More than 20 years after my high school experience, if you asked me to name major influences in my life, her name would be one of the first I mentioned. Ms. Dean was always elegant and graceful. She was someone I could admire and look up to. She was someone I wanted to imitate. She was always poised and well-mannered. She always greeted the class with a smile. She wrote lots of notes on our papers as she graded them. She marked errors and passages that could use some improvement with tips for the next assignment. She also marked things that she liked and pointed out strengths so we knew what we were doing well.

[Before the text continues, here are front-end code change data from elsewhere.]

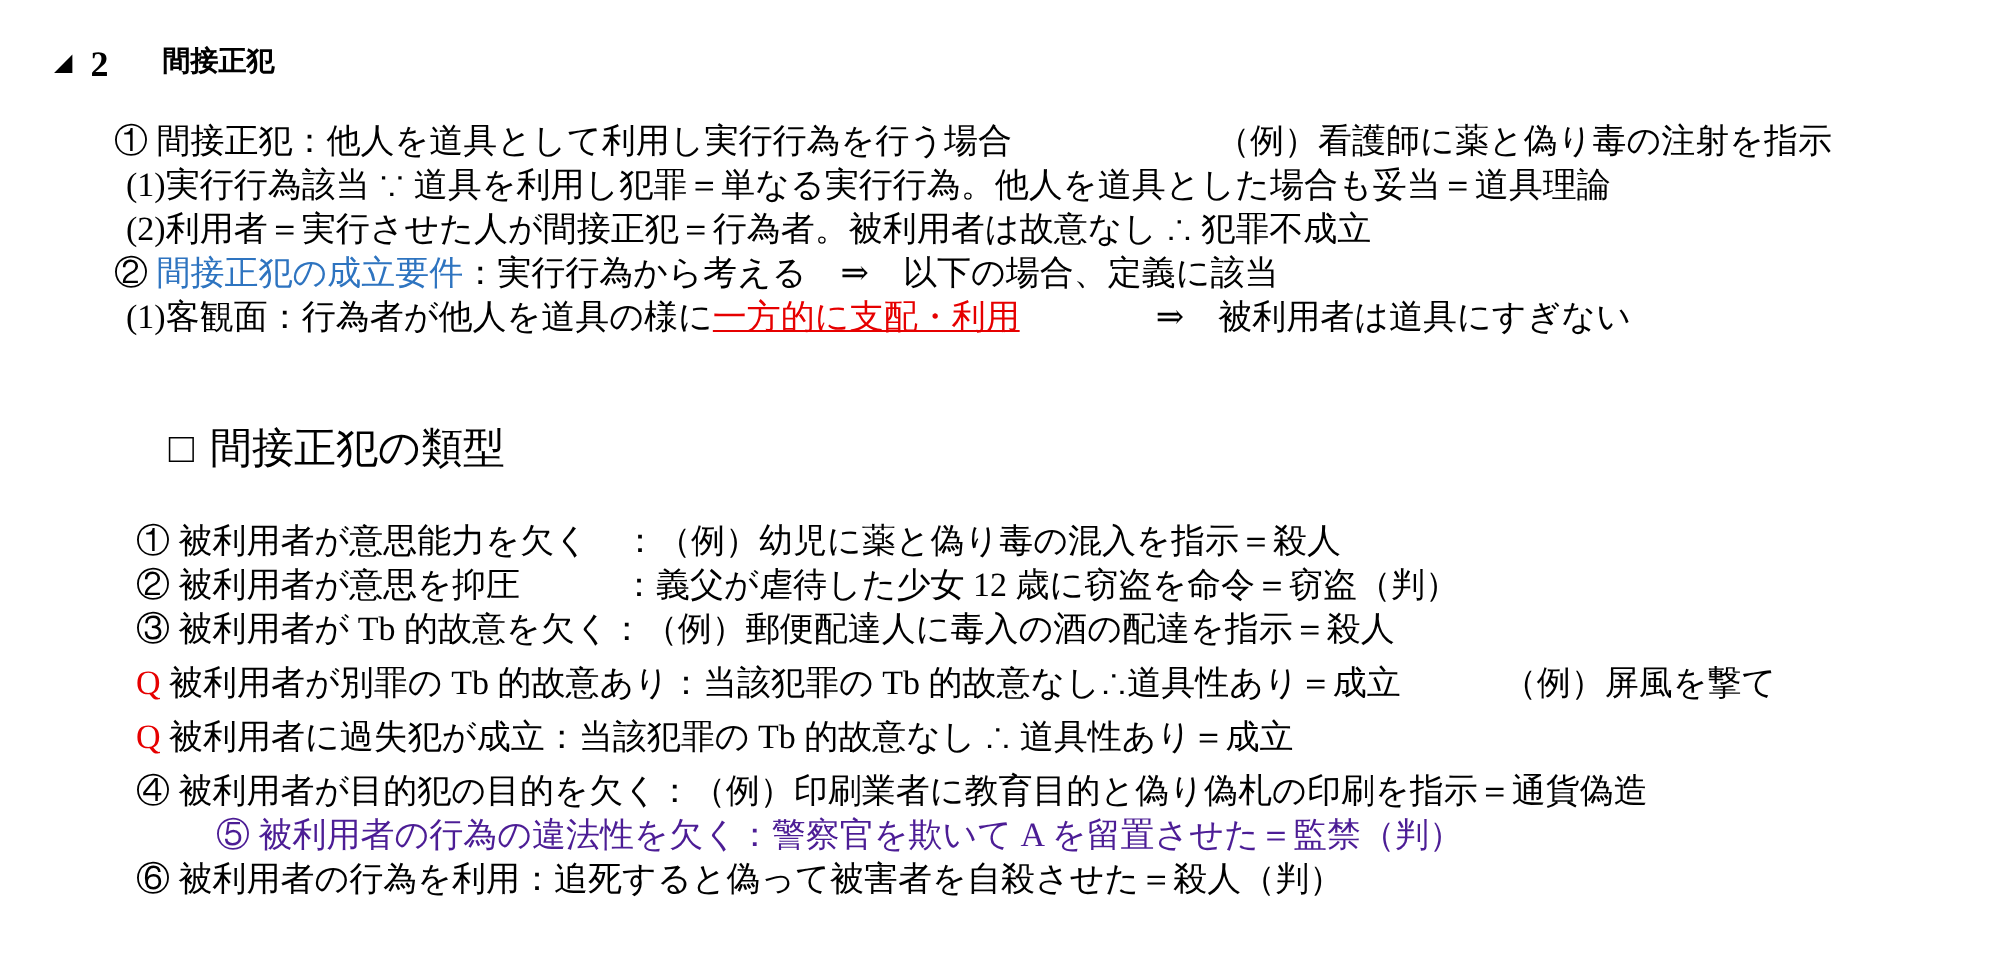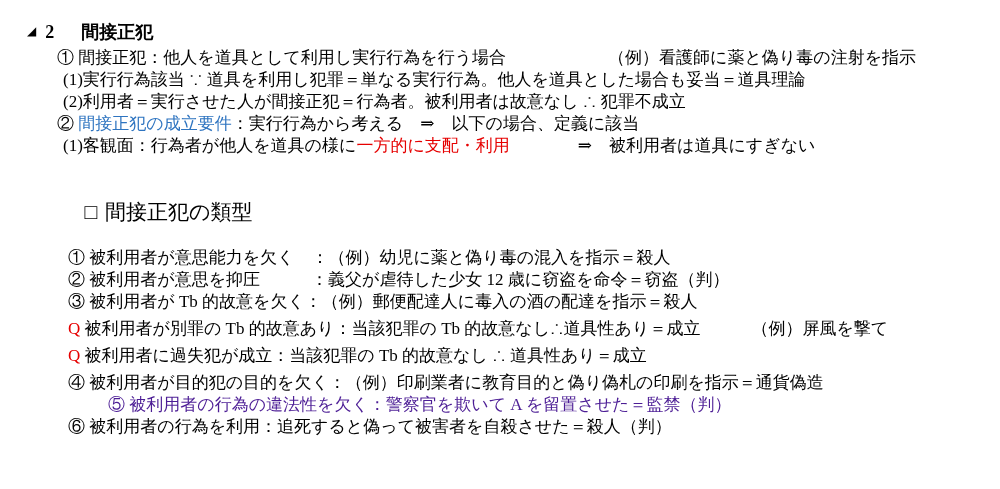--- a/index.html
+++ b/index.html
@@ -25,7 +25,7 @@
     font-family:"DejaVu Sans",sans-serif;
   }
   .hnum{font-size:18px;}
-  .htitle{margin-left:27px;font-size:18px;text-align:right;}
+  .htitle{margin-left:27px;font-size:14px;text-align:right;}
 
   .line{
     font-size:17px;

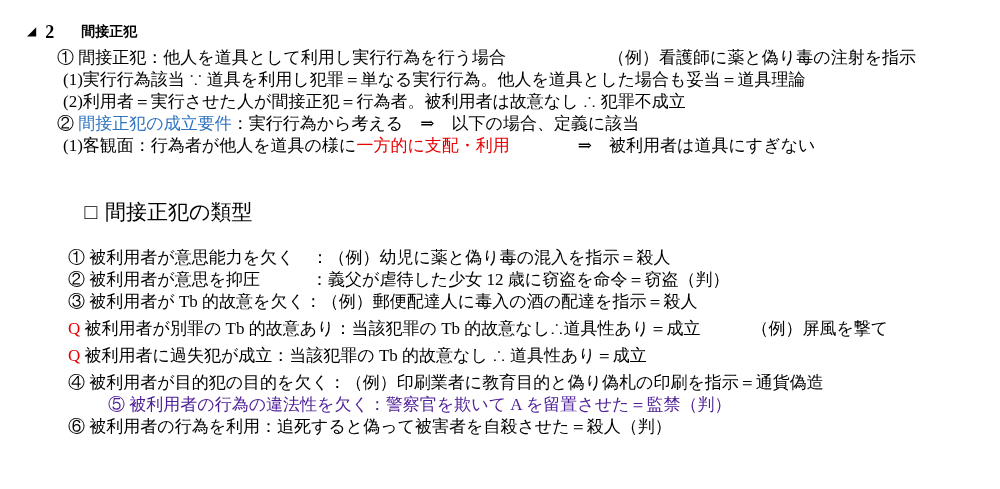--- a/index.html
+++ b/index.html
@@ -37,7 +37,7 @@
   .ind-type{padding-left:68px;}
   .gap{margin-top:5px;}
 
-  #section1{margin-top:3px;}
+  #section1{margin-top:16px;}
 
   .s2head{
     margin-top:24px;

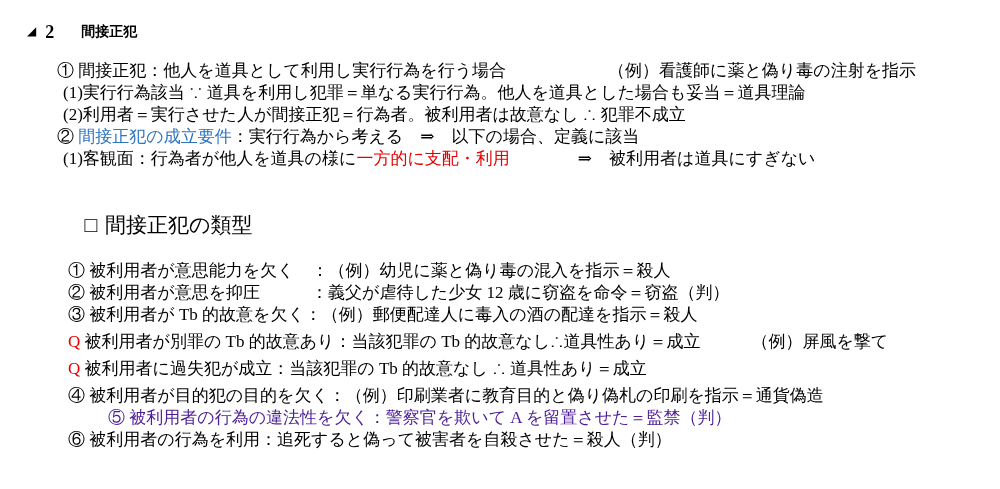--- a/index.html
+++ b/index.html
@@ -65,7 +65,7 @@
       <div class="line ind-sub"><span style="color: rgb(0, 0, 0);">(1)実行行為該当 ∵ 道具を利用し犯罪＝単なる実行行為。他人を道具とした場合も妥当＝道具理論</span></div>
       <div class="line ind-sub"><span style="color: rgb(0, 0, 0);">(2)利用者＝実行させた人が間接正犯＝行為者。被利用者は故意なし ∴ 犯罪不成立</span></div>
       <div class="line ind-item"><span style="color: rgb(0, 0, 0);">② </span><span style="color: rgb(46, 116, 192);">間接正犯の成立要件</span><span style="color: rgb(0, 0, 0);">：実行行為から考える　⇒　以下の場合、定義に該当</span></div>
-      <div class="line ind-sub"><span style="color: rgb(0, 0, 0);">(1)客観面：行為者が他人を道具の様に</span><span style="color: rgb(230, 0, 0);">一方的に支配・利用</span><span style="color: rgb(0, 0, 0);">　　　　⇒　被利用者は道具にすぎない</span></div>
+      <div class="line ind-sub"><span style="color: rgb(0, 0, 0);">(1)客観面：行為者が他人を道具の様に</span><span style="color: rgb(230, 0, 0); text-decoration: underline;">一方的に支配・利用</span><span style="color: rgb(0, 0, 0);">　　　　⇒　被利用者は道具にすぎない</span></div>
     </div>
 
   <div class="s2head">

She encouraged me to write. She would tell me about writing contests and urge me to send in a submission, which she would review and critique before I sent it in. The Sweetheart Banquet was her idea, and she asked for volunteers to help plan it. There were three or four other students along with me that were part of that group. She asked us for our ideas. She listened to our ideas. She used our ideas. Her goal was to organize a special event for the local senior citizens, and as long as our ideas were feasible, she let us take the lead. As high school students, we weren’t given very many opportunities to carry out our own ideas for a school function, and that is still one of my favorite high school experiences.
In my teen years, when I felt awkward and clumsy and out of place and insecure and a little lost, she encouraged me. She listened to me. She challenged me. She comforted me. She guided me. She believed in me when I didn’t believe in myself, and she helped develop my strengths when I did. I knew I admired her then, but in the last few years, I’ve realized how much I needed her then. And she was exactly the person I needed her to be to provide a steady, calming influence to my adolescent turmoil.

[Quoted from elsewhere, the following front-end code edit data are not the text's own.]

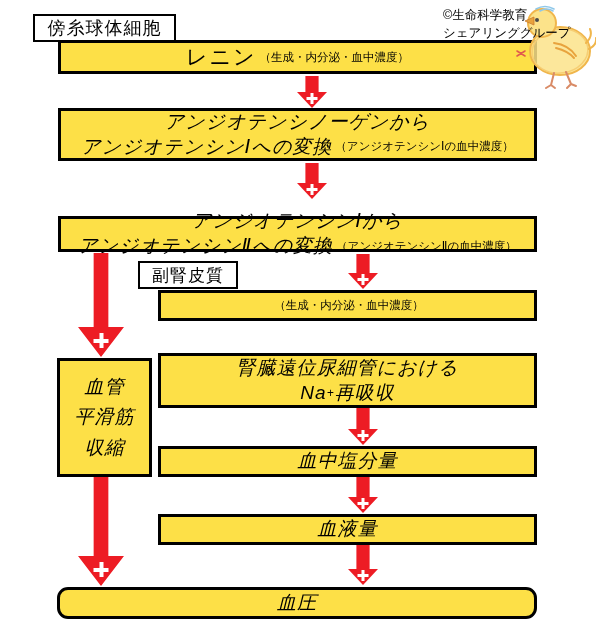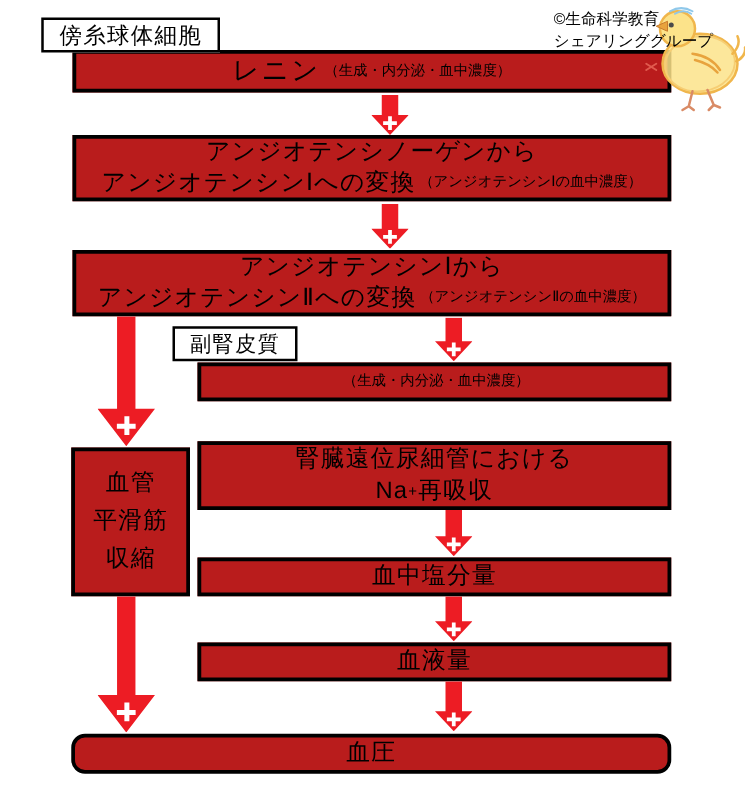--- a/index.html
+++ b/index.html
@@ -8,7 +8,7 @@
     font-family:"Liberation Sans","DejaVu Sans",sans-serif;color:#000;overflow:hidden;
   }
   .box{
-    position:absolute;box-sizing:border-box;background:#b91c1c;border:3px solid #000;
+    position:absolute;box-sizing:border-box;background:#fde047;border:3px solid #000;
     display:flex;flex-direction:column;align-items:center;justify-content:center;
     text-align:center;line-height:1.3;z-index:1;
   }

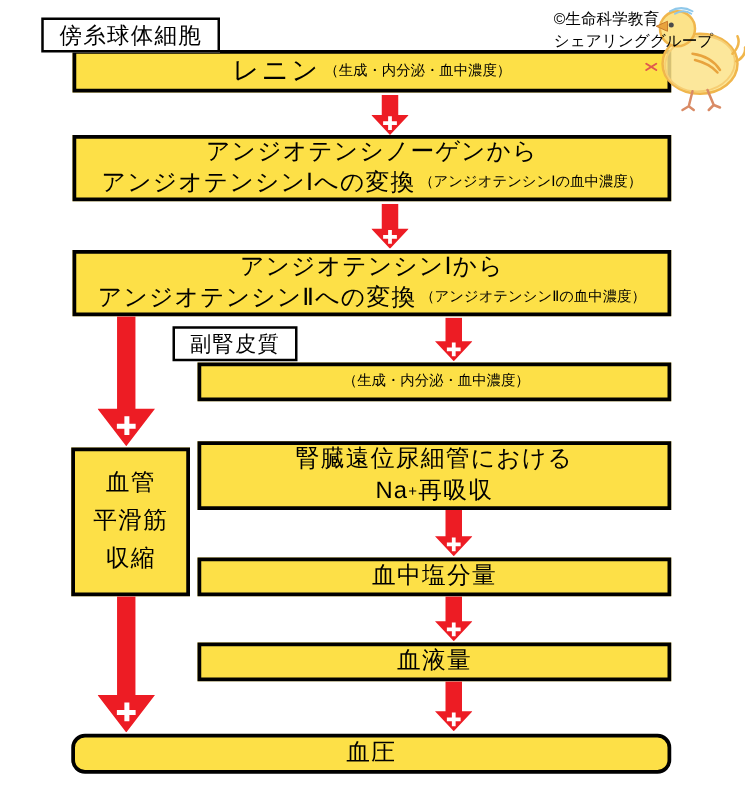--- a/index.html
+++ b/index.html
@@ -20,7 +20,7 @@
   .rounded{border-radius:11px;}
   .row{display:flex;align-items:center;justify-content:center;white-space:nowrap;}
   .main-lg{font-size:21px;letter-spacing:2px;}
-  .main-md{font-size:19px;letter-spacing:1px;}
+  .main-md{font-size:19px;letter-spacing:1px;font-style:italic;}
   .note{font-size:11.5px;letter-spacing:0;margin-left:3px;white-space:nowrap;}
   .sup{font-size:12px;vertical-align:super;line-height:0;}
   

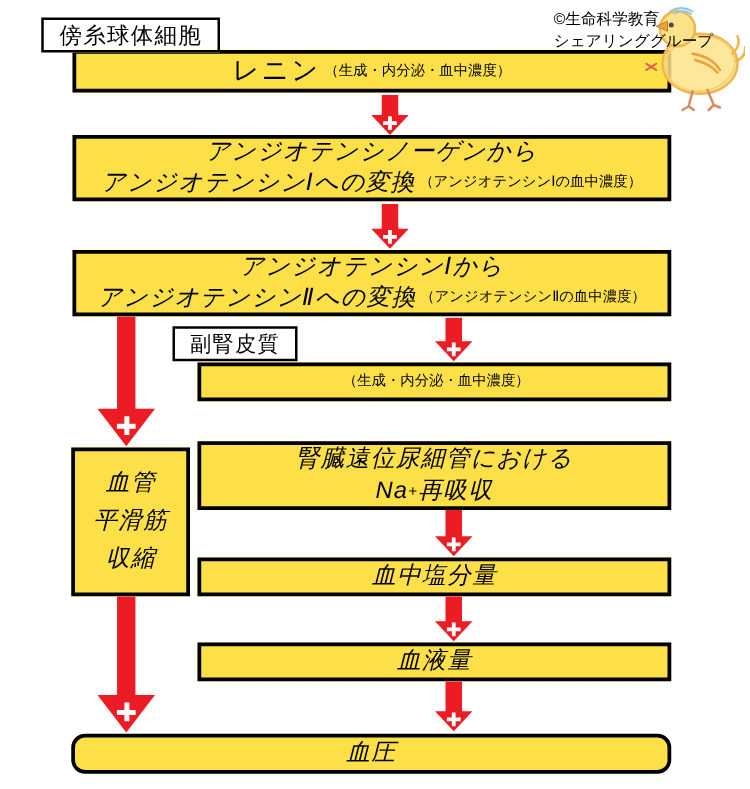--- a/index.html
+++ b/index.html
@@ -96,7 +96,7 @@
     <span class="plus"></span>
   </div>
 
-  <div class="box" style="left:58px;top:200px;width:479px;height:53px;">
+  <div class="box" style="left:58px;top:216px;width:479px;height:36px;">
     <div class="row main-md">アンジオテンシンⅠから</div>
     <div class="row">
       <span class="main-md">アンジオテンシンⅡへの変換</span>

Seeing her unexpectedly at a restaurant or store after I moved away always made my day. We would be delayed to wherever we were supposed to go next because we would spend time catching up, as she asked about my life and my family. She would always ask if I was still writing. And she would give me a warm, slightly-scolding smile when I said that I was not. As I’ve been writing more in the last couple years, I have thought on more than one occasion that I would love to call her up and talk to her about it. Maybe she would mark up my essays the way she did more than 20 years ago.
I never called her.
And now I can’t.
I learned today that she died in a car accident earlier this week.
Tonight, I sit at my computer with my copy of Bartlett’s Familiar Quotations sitting on the desk. It’s not Mrs. Dean’s. It’s mine. I’ve used it hundreds of times over the years, and I still enjoy finding quotes in it even when it is faster and yields more results to use the internet. I wonder how much my love for this book is because of the association with my time with Mrs. Dean. How much is because of the memories I have of sitting in her classroom or rehearsing lines or hanging up paper heart decorations? How much is because of who she was as a teacher and a mentor? How much is because of the gift she gave to me when she believed in me?
I don’t know of any more fitting tribute for her than to write, so in my tears, tonight I will write. And I will remember her every time I open Bartlett’s Familiar Quotations. And every time I write.